#### [Aim of the task]
Lines with the word "delivery" in them must be copied from the records below.
━━ Supplied records ━━
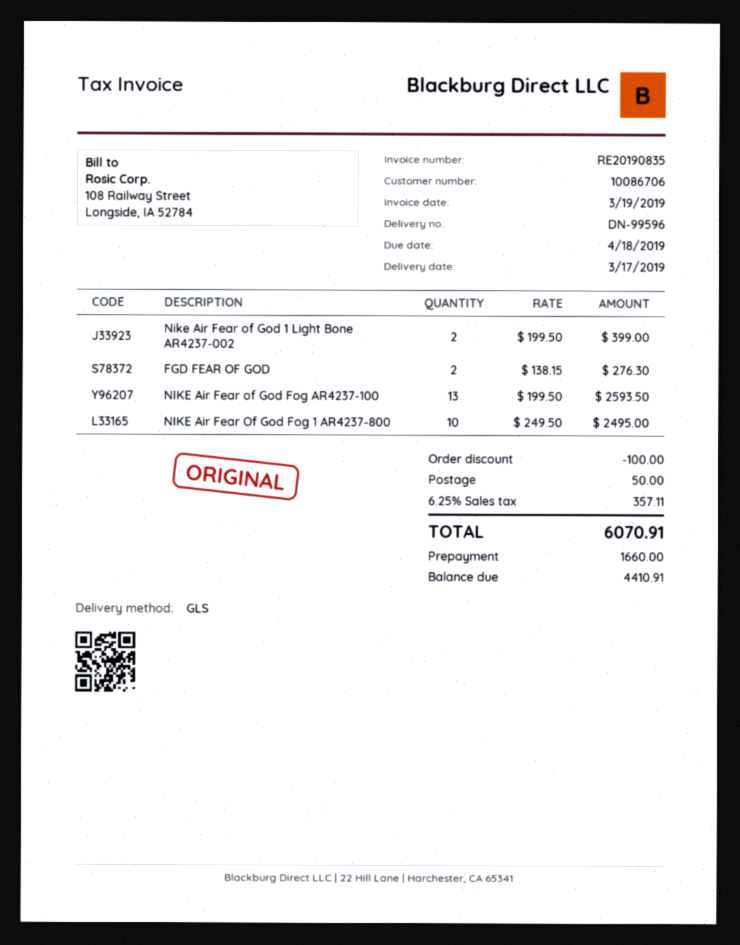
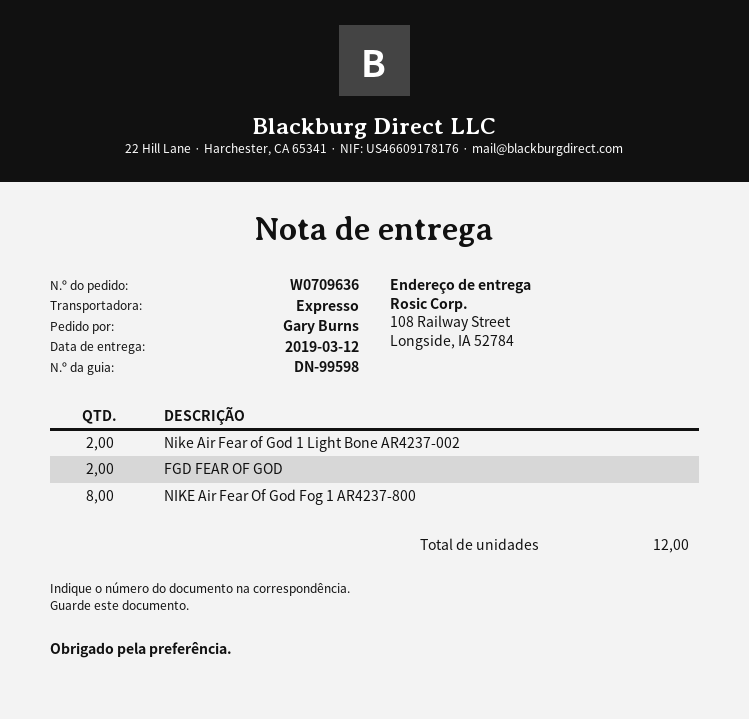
delivery note number: DN-99596 -> DN-99598
delivery date: 2019-03-17 -> 2019-03-12
shipping method: GLS -> express
NIKE Air Fear of God Fog AR4237-100: 13 -> none
NIKE Air Fear Of God Fog 1 AR4237-800: 10 -> 8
━━━
#### [Response area]
delivery note number: DN-99596 -> DN-99598
delivery date: 2019-03-17 -> 2019-03-12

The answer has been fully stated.